Schlettwein Says Staff Should Be Aware of Economic Uncertainties

THE minister of finance Calle Schlettwein urged his ministry’s staff to be on the alert against possible economic uncertainties around the world that may hamper progress.

Schlettwein made the statement during his ministry’s first staff meeting held at the NamPower Convention Centre on Monday.

Talking to them about his expectations, Schlettwein said the world as a whole has become a less certain environment to live in.

He said such situation is witnessed the world over from Europe and Asia to Africa, where conflicts and economic uncertainties often occur.

“This will require the ministry to have the necessary skills, resources and agility to analyse the economic and political environment, and to chart a sustainable path forward in these uncertain times,” Schlettwein told members of his ministry.

Namibia as a small economy, he explained, runs the risk of often becoming unsustainable because of happenings beyond the country’s control.

There is no doubt, he added, that the years ahead will pose major challenges both globally and domestically.

“Look at the financial crisis.
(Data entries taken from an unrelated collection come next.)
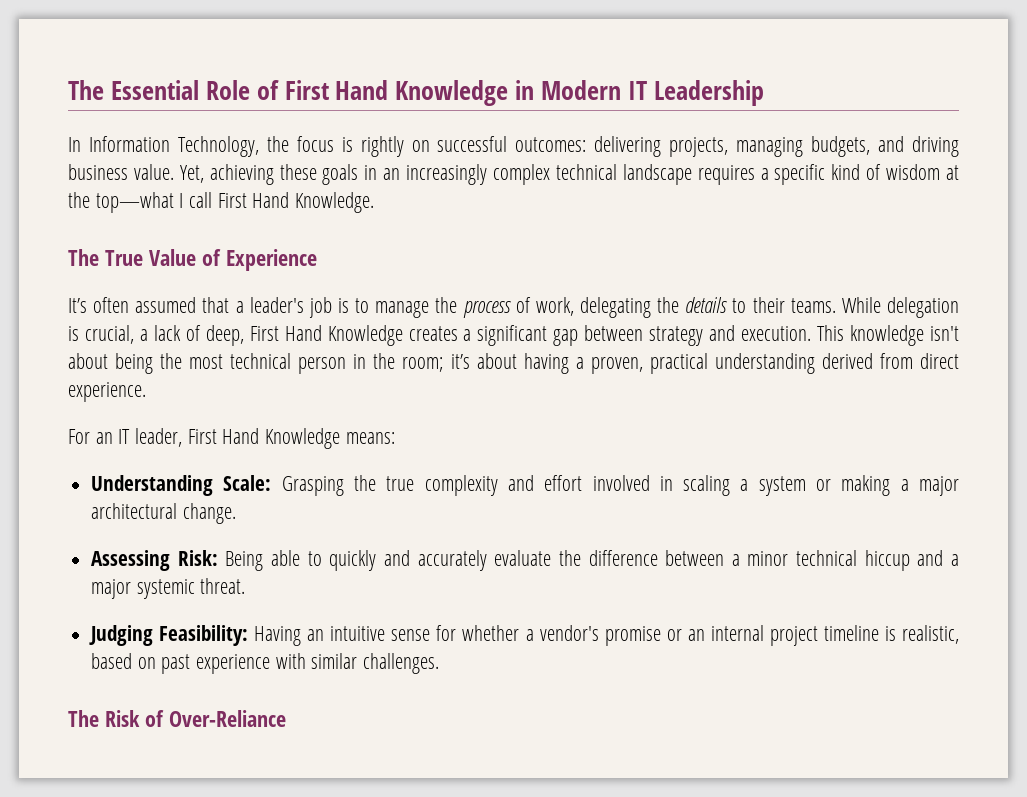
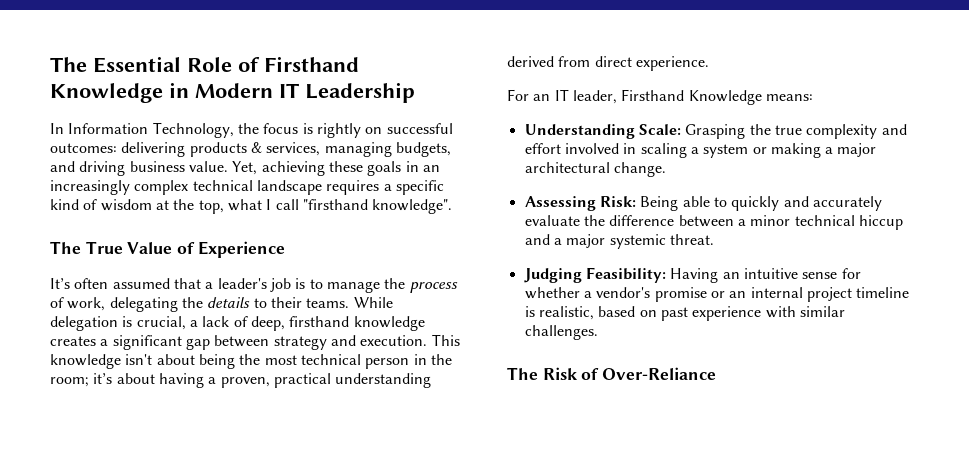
- The Essential Role of First Hand Knowledge in Modern IT Leadership
+ The Essential Role of Firsthand Knowledge in Modern IT Leadership
- In Information Technology, the focus is rightly on successful outcomes: delivering projects, managing budgets, and driving business value.
+ In Information Technology, the focus is rightly on successful outcomes: delivering products & services, managing budgets, and driving business value.
- Yet, achieving these goals in an increasingly complex technical landscape requires a specific kind of wisdom at the top—what I call First Hand Knowledge.
+ Yet, achieving these goals in an increasingly complex technical landscape requires a specific kind of wisdom at the top, what I call "firsthand knowledge".
- While delegation is crucial, a lack of deep, First Hand Knowledge creates a significant gap between strategy and execution.
+ While delegation is crucial, a lack of deep, firsthand knowledge creates a significant gap between strategy and execution.
- For an IT leader, First Hand Knowledge means:
+ For an IT leader, Firsthand Knowledge means:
It was started by an unsustainable lending to house owners that kick-started a financial crisis that send the Namibian economy almost into a recession,” he said.

Government, he further explained, had to spend significant amounts of money to buffer that crisis, which it could have used otherwise and with better impact for poverty alleviation.

The minister therefore maintained that the country’s alertness to what happen in the outside world must be better captured.

“We must have better ability to foresee these things and enter into activities that at least mitigate those uncertainties that are coming from elsewhere.

On the way forward, Schlettwein says he expects management to fine-tune the ministry’s strategic plan for 2014-15 to 2016-17 to fully reflect the key performance indicators, the principles and the organisational focus areas.

The minister also mentioned how he requires a robust monitoring and evaluation framework in order to regularly track the progress in implementation and delivery over the short, medium and long term.

“Without effective planning, monitoring and evaluation, it would be impossible to judge if our work is going in the right direction, whether progress and success can be claimed and how future efforts might be improved,” he noted.

Schlettwein also underscored the need to uphold better management of public finances.

“I wish to reiterate that we must carefully scrutinise the expenditure before we decide to incur it. Excessive travelling – abroad or domestic – should be limited to essential trips, and overtime should also be controlled to critical circumstances,” he said.